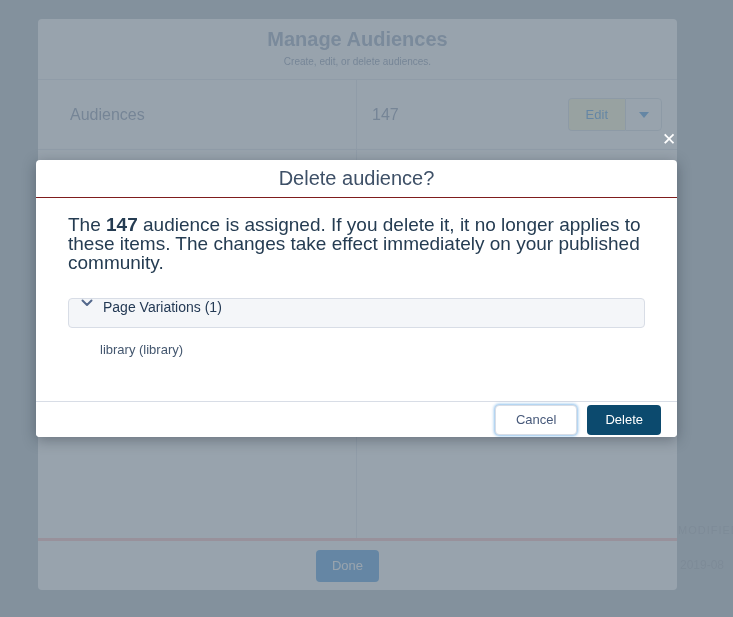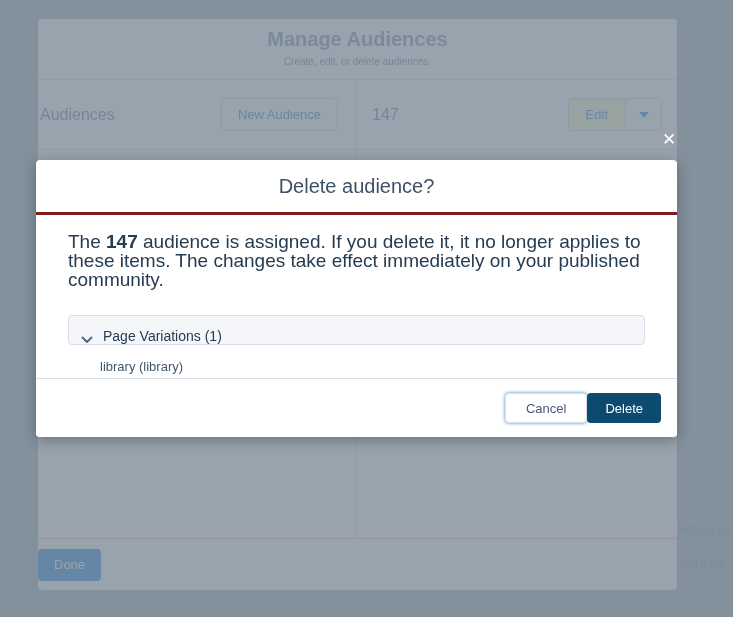--- a/index.html
+++ b/index.html
@@ -28,7 +28,7 @@
   .m-title { font-size:20px; font-weight:700; color:#6b82a4; }
   .m-subtitle { font-size:10px; color:#54698d; margin-top:5px; }
   .m-row { height:70px; border-bottom:1px solid #d8dde6; display:flex; }
-  .m-cell-left { width:319px; border-right:1px solid #d8dde6; display:flex; align-items:center; padding:0 2px; }
+  .m-cell-left { width:319px; border-right:1px solid #d8dde6; display:flex; align-items:center; padding:0 32px; }
   .m-cell-right { flex:1; display:flex; align-items:center; padding:0 15px; }
   .m-label { font-size:16px; color:#54698d; }
   .btn-neutral { height:33px; padding:0 16px; background:#fff; border:1px solid #c9d2dc;

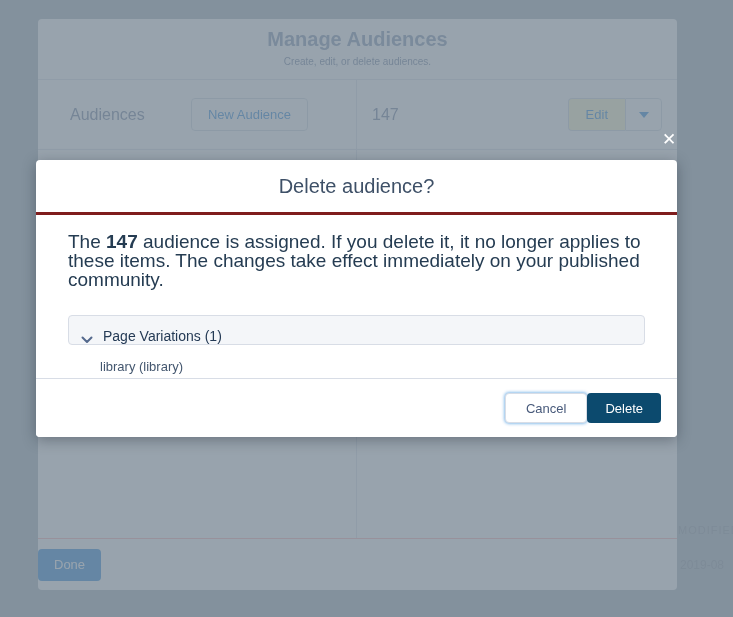--- a/index.html
+++ b/index.html
@@ -97,7 +97,6 @@
   <div class="m-row">
     <div class="m-cell-left">
       <span class="m-label">Audiences</span>
-      <button class="btn-neutral">New Audience</button>
     </div>
     <div class="m-cell-right">
       <span class="m-label">147</span>

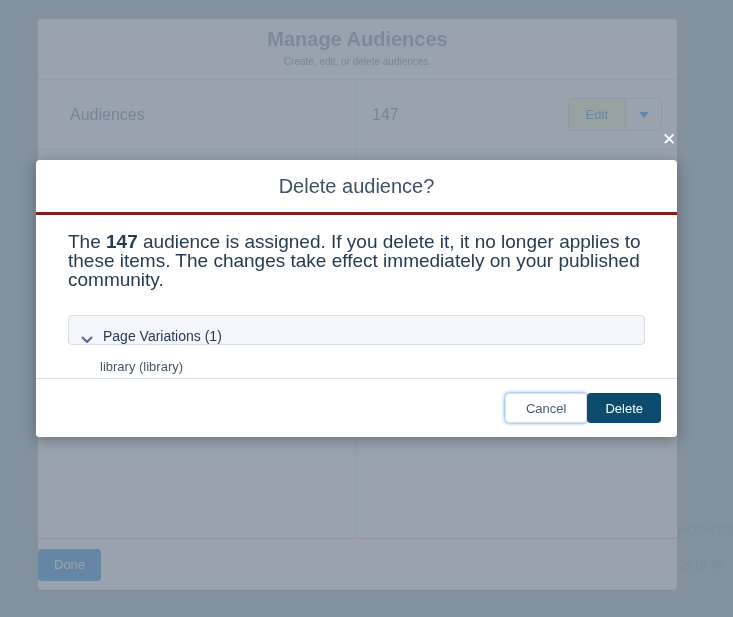--- a/index.html
+++ b/index.html
@@ -57,7 +57,7 @@
     position:absolute; left:36px; top:160px; width:641px; height:277px; z-index:40;
     background:#ffffff; border-radius:4px; box-shadow:0 3px 14px rgba(20,30,40,0.35);
   }
-  .d-header { height:55px; border-bottom:3px solid #7f1d1d; display:flex; align-items:center; justify-content:center; }
+  .d-header { height:38px; border-bottom:1px solid #7f1d1d; display:flex; align-items:center; justify-content:center; }
   .d-title { font-size:20px; font-weight:300; color:#3e5067; }
   .d-body { padding:17px 32px 0 32px; }
   .d-text { font-size:19px; line-height:19px; color:#253c52; }

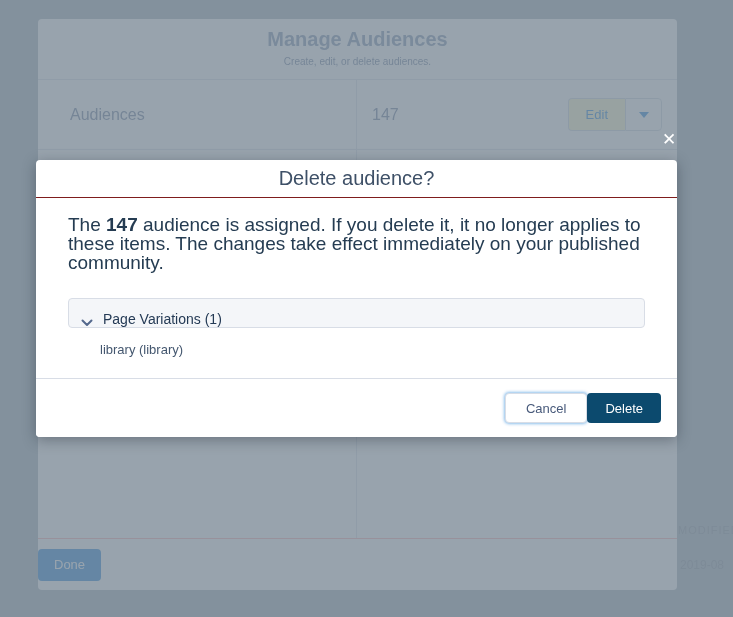--- a/index.html
+++ b/index.html
@@ -64,7 +64,7 @@
   .d-text b { font-weight:bold; }
   .section-box {
     margin-top:26px; height:30px; background:#f4f6f9; border:1px solid #d8dde6; border-radius:4px;
-    display:flex; align-items:flex-end; padding:0 12px; cursor:pointer;
+    display:flex; align-items:flex-start; padding:0 12px; cursor:pointer;
   }
   .section-label { font-size:14px; color:#243a55; margin-left:10px; }
   .section-item { margin:14px 0 0 32px; font-size:13px; color:#44576f; }

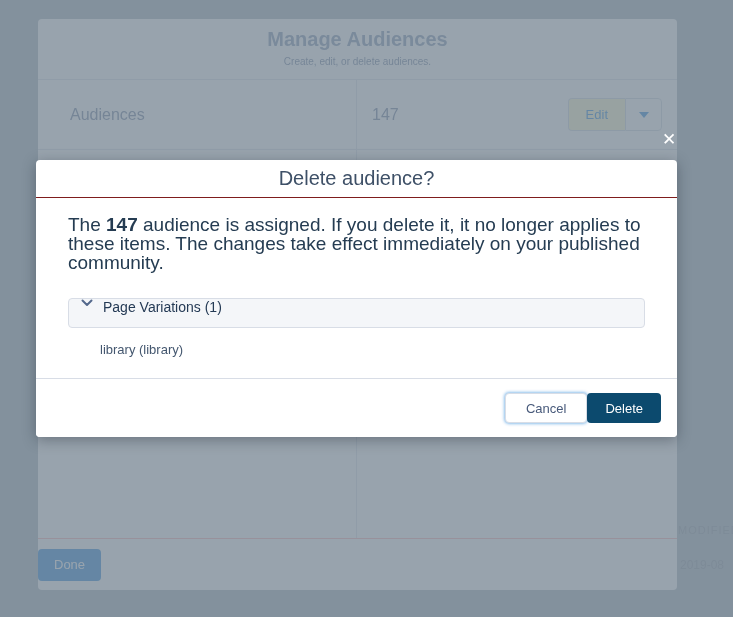--- a/index.html
+++ b/index.html
@@ -69,8 +69,8 @@
   .section-label { font-size:14px; color:#243a55; margin-left:10px; }
   .section-item { margin:14px 0 0 32px; font-size:13px; color:#44576f; }
   .d-footer {
-    position:absolute; left:0; right:0; bottom:0; height:59px; border-top:1px solid #d8dde6;
-    display:flex; align-items:center; justify-content:flex-end; padding-right:16px;
+    position:absolute; left:0; right:0; bottom:0; height:36px; border-top:1px solid #d8dde6;
+    display:flex; align-items:center; justify-content:flex-end; gap:10px; padding-right:16px;
     background:#ffffff; border-radius:0 0 4px 4px;
   }
   .btn-cancel { height:30px; padding:0 20px; background:#fff; border:1px solid #d8dde6; border-radius:4px;

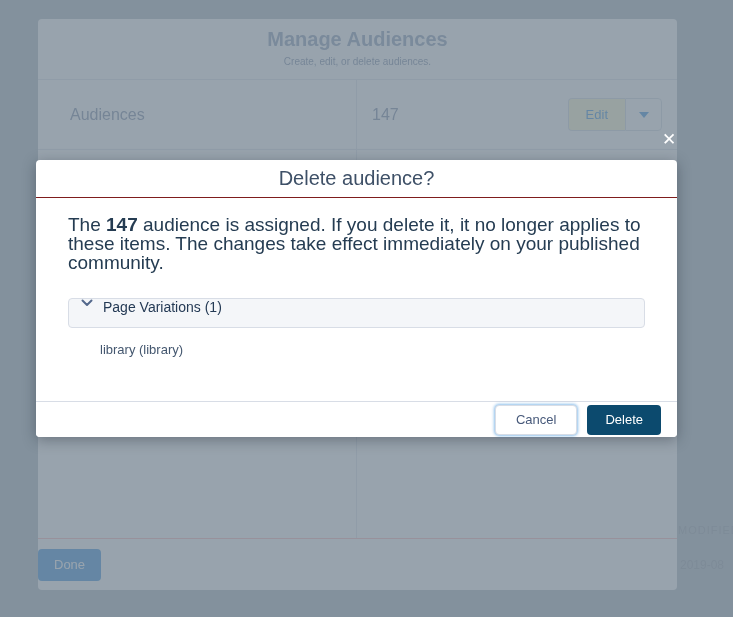--- a/index.html
+++ b/index.html
@@ -42,8 +42,8 @@
   .m-body { flex:1; display:flex; }
   .m-body-left { width:319px; border-right:1px solid #d8dde6; }
   .m-body-right { flex:1; }
-  .m-footer { height:52px; border-top:1px solid #fca5a5; display:flex; align-items:center;
-    justify-content:flex-start; padding-right:20px; }
+  .m-footer { height:52px; border-top:3px solid #fca5a5; display:flex; align-items:center;
+    justify-content:center; padding-right:20px; }
   .btn-brand { height:32px; padding:0 16px; background:#0070d2; border:none; border-radius:4px;
     color:#ffffff; font-size:13px; font-family:inherit; cursor:pointer; }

——————————

> [TRY IT]:
All lines from the first in the listing above to the line containing "align-items:center; padding:0 32px;", inclusive, go in the output exactly as they are; no pictures go in.

> [SOLUTION FOR THIS EXERCISE]:
--- a/index.html
+++ b/index.html
@@ -28,7 +28,7 @@
   .m-title { font-size:20px; font-weight:700; color:#6b82a4; }
   .m-subtitle { font-size:10px; color:#54698d; margin-top:5px; }
   .m-row { height:70px; border-bottom:1px solid #d8dde6; display:flex; }
-  .m-cell-left { width:319px; border-right:1px solid #d8dde6; display:flex; align-items:center; padding:0 2px; }
+  .m-cell-left { width:319px; border-right:1px solid #d8dde6; display:flex; align-items:center; padding:0 32px; }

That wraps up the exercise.